Working for the Weekend
I’d forgotten about the weekends.
For a long time, I’ve taken care of my to-do list on the weekdays. I grocery shopped, I made dentist appointments, I called the insurance company. I found a baby shower gift. I searched online for a recipe for that applesauce cake I was going to try to make. When weekends came, they were devoted to sleeping and eating waffles and having fun.
I anticipated the exhaustion I’d feel on weekday evenings after I started working, and it arrived right on schedule. By Thursday night last week my eyes were droopy at 6:30pm and Theo was singing his “Wake up, Mama!” song and reminding me that the sun wasn’t down yet. But I remembered that feeling, and I kind of sunk right back into it, my throat scratchy from talking all day and my feet hurting from wearing stiff shoes. For me, it’s a little of what accomplishment feels like. I like it.
But I’d forgotten about cramming the rest of my life into the weekends. Now we’re trying to do the fun stuff on Saturdays and Sundays – seeing friends and playing with cousins and going to the library and eating out – and then doing laundry and buying diapers and packing lunches after the kid goes to bed. No more lazy weekends for us.
I’m tempted to become a weekend hermit, holing up with my little guy and my big guy and eating Cheerios and watching America’s Funniest Home Videos for two days straight. In fact, I’m sure there will be weekends when that happens.
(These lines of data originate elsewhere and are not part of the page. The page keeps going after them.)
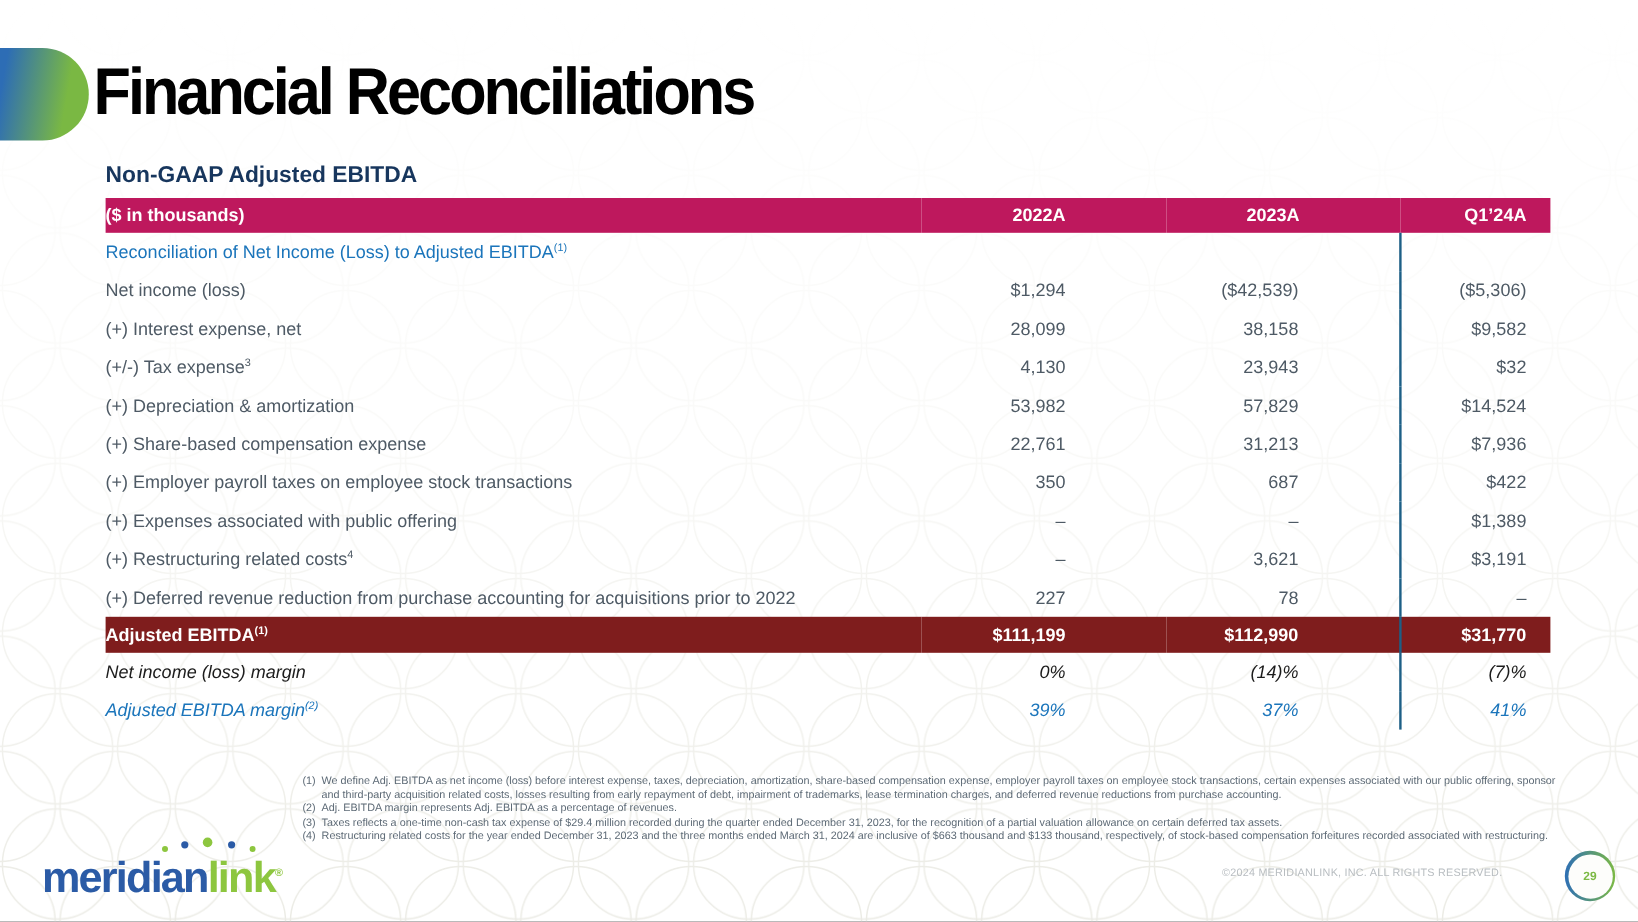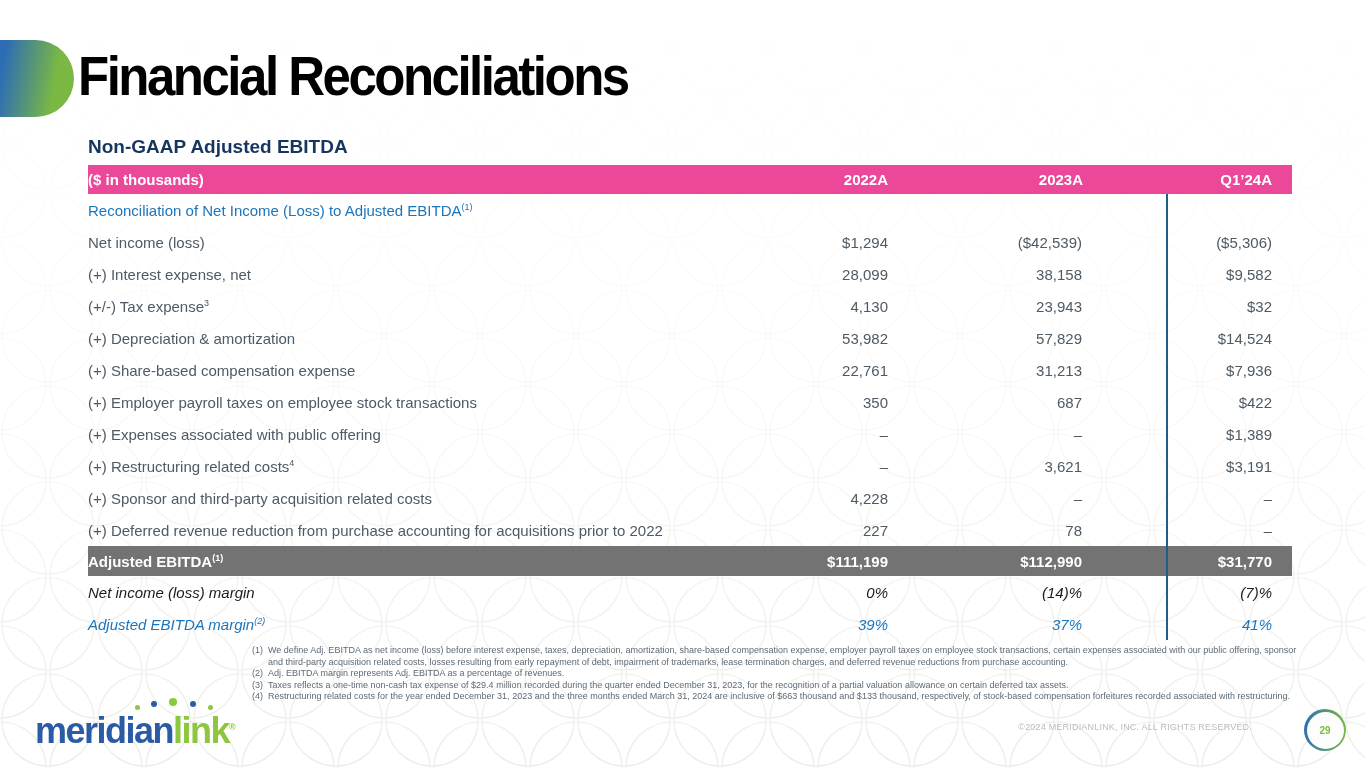--- a/index.html
+++ b/index.html
@@ -29,7 +29,7 @@
     border-collapse:collapse;table-layout:fixed;
   }
   table.fin th, table.fin td{padding:0;vertical-align:middle;font-size:15px;}
-  tr.head th{background:#ec4899;color:#fff;height:29px;font-weight:bold;}
+  tr.head th{background:#be185d;color:#fff;height:29px;font-weight:bold;}
   th.label-col{text-align:left;font-weight:normal;padding-left:10px;}
   td.label-col{text-align:left;padding-left:10px;}
   .num{text-align:right;}

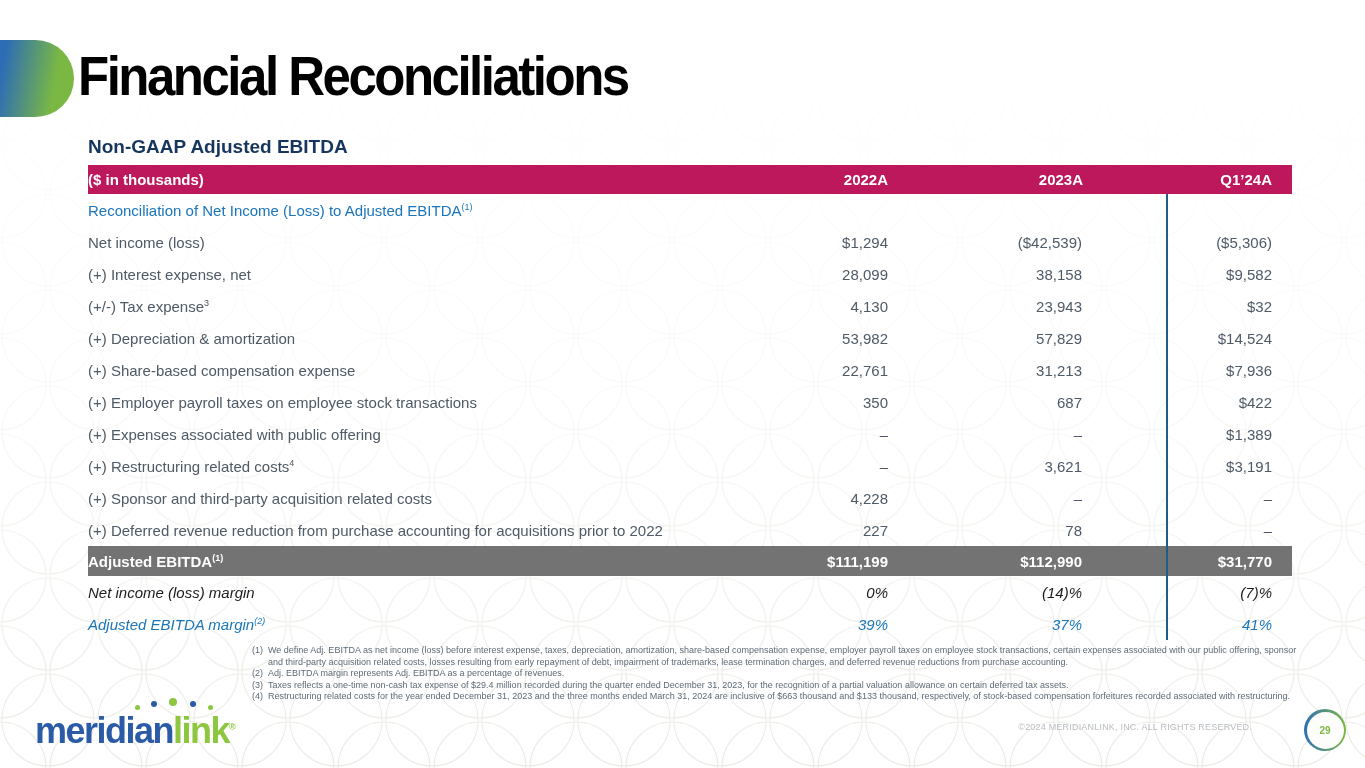--- a/index.html
+++ b/index.html
@@ -179,12 +179,6 @@
           <td class="num c3">$3,191</td>
         </tr>
         <tr class="data">
-          <td class="label-col"><span>(+) Sponsor and third-party acquisition related costs</span></td>
-          <td class="num c1">4,228</td>
-          <td class="num c2">–</td>
-          <td class="num c3">–</td>
-        </tr>
-        <tr class="data">
           <td class="label-col"><span>(+) Deferred revenue reduction from purchase accounting for acquisitions prior to 2022</span></td>
           <td class="num c1">227</td>
           <td class="num c2">78</td>

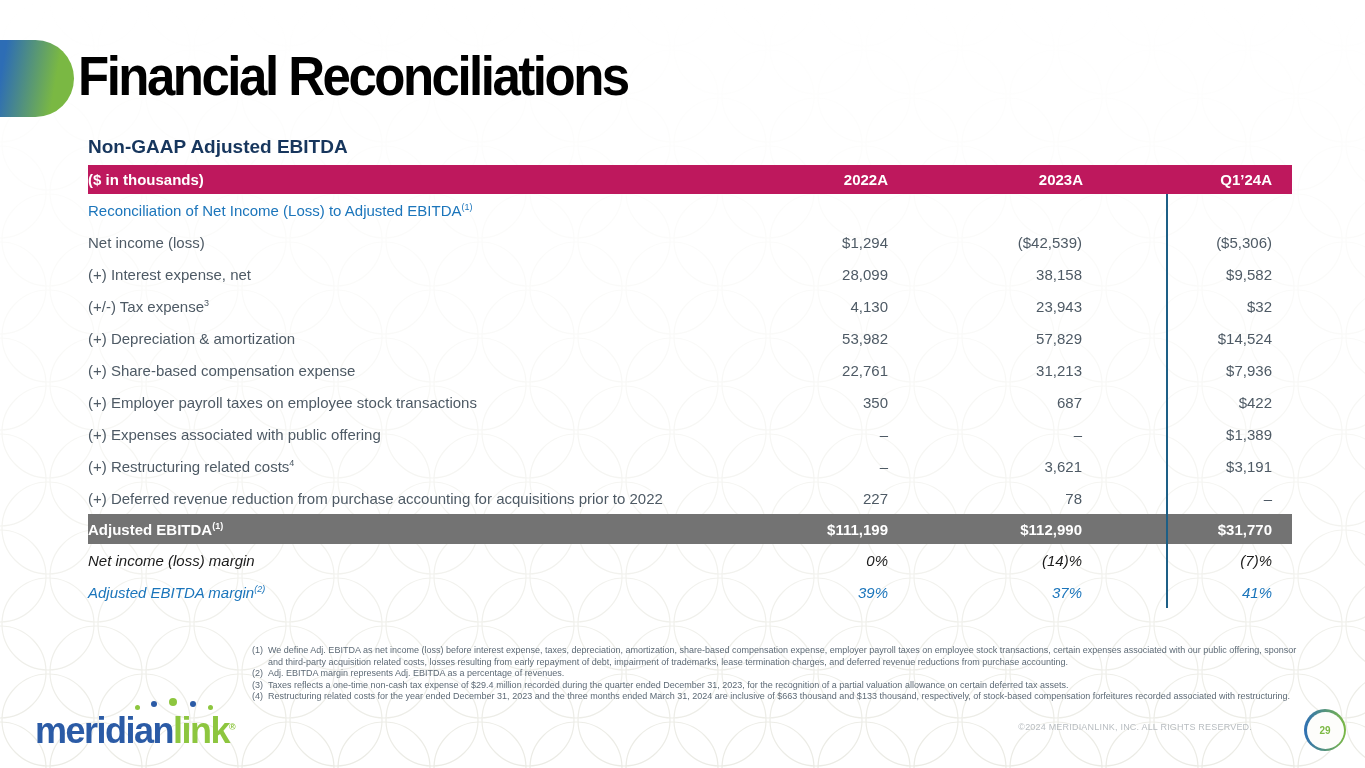--- a/index.html
+++ b/index.html
@@ -39,7 +39,7 @@
   tbody td{color:#4e5a65;height:32px;}
   tbody td.c3{border-left:2px solid #1d5f86;}
   tr.section td{color:#1b75bb;}
-  tr.total td{background:#737373;color:#fff;font-weight:bold;height:30px;}
+  tr.total td{background:#7f1d1d;color:#fff;font-weight:bold;height:30px;}
   tr.margin td{font-style:italic;margin-left:42px;}
   tr.margin-dark td{color:#1c1c1c;}
   tr.margin-blue td{color:#1b75bb;}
However we’ll run out of cereal eventually so there will be a trip to the store on the agenda at some point.
Party on.


We usually spent every other weekend as hermits, more out of necessity than anything. Stephen works from 4am-7pm, Mon-Thu, and enjoys just staying at home to relax most times. Sundays we grocery shop and have one big dinner. Kind of boring, this routine, but it’s great for now, while our kid is still too small to do much.
I’m a weeknight hermit. I break out into hives if I’m not in my owl jammies by 6:30.